◆ **DATA FOR THIS TASK**

:::

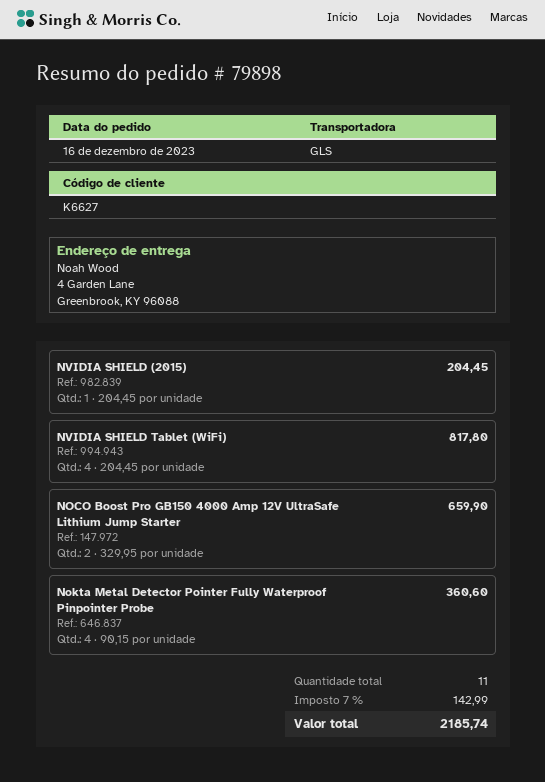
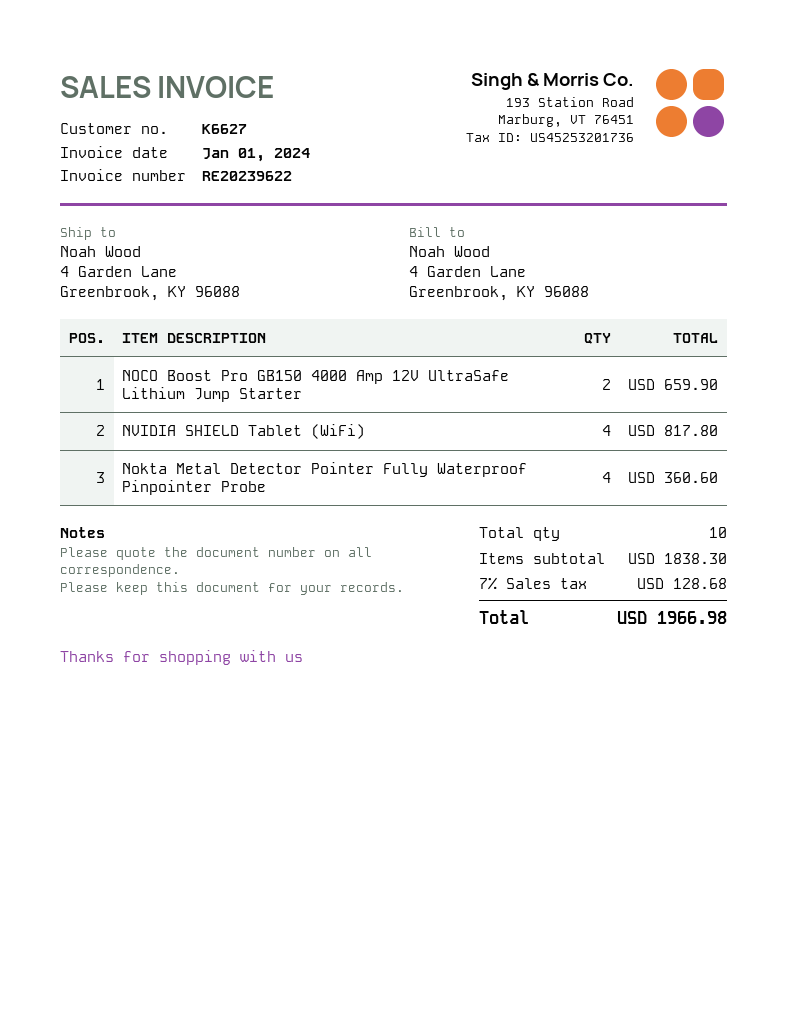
NVIDIA SHIELD (2015): 1 for 204.45 -> none
total quantity: 11 -> 10
tax: 7% = 142.99 -> 7% = 128.68
total: 2185.74 -> 1966.98

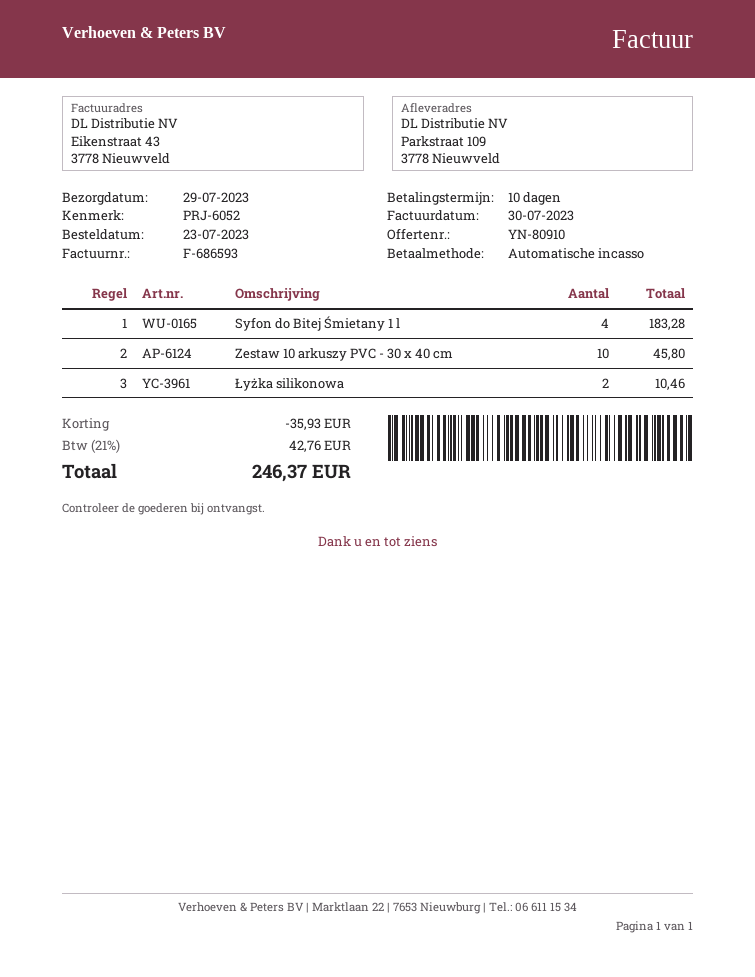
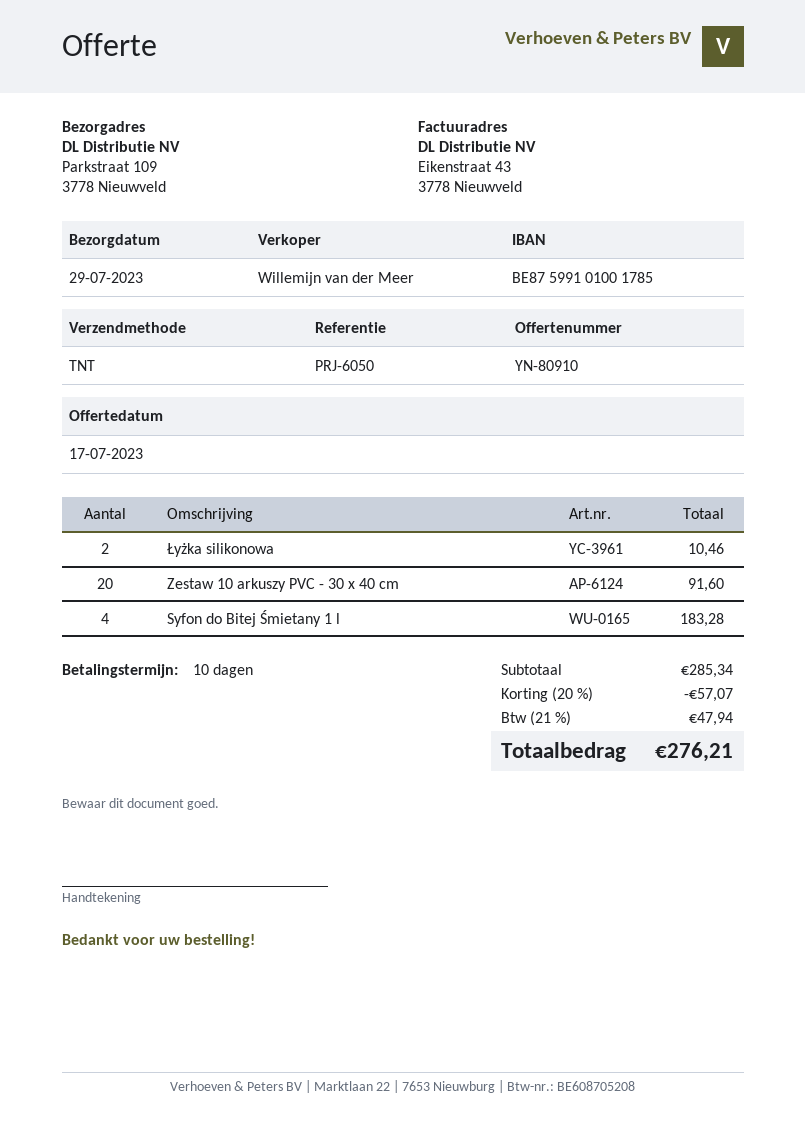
reference: PRJ-6052 -> PRJ-6050
Zestaw 10 arkuszy PVC - 30 x 40 cm: 10 for 45.80 -> 20 for 91.60
discount: 35.93 -> 57.07
tax: 21% = 42.76 -> 21% = 47.94
total: 246.37 -> 276.21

:::

◆ **TASK DESCRIPTION**
Nothing but an exact repeat of the records, pictures excluded, belongs in the answer.

◆ **OUTPUT OF THE EXERCISE**
NVIDIA SHIELD (2015): 1 for 204.45 -> none
total quantity: 11 -> 10
tax: 7% = 142.99 -> 7% = 128.68
total: 2185.74 -> 1966.98

reference: PRJ-6052 -> PRJ-6050
Zestaw 10 arkuszy PVC - 30 x 40 cm: 10 for 45.80 -> 20 for 91.60
discount: 35.93 -> 57.07
tax: 21% = 42.76 -> 21% = 47.94
total: 246.37 -> 276.21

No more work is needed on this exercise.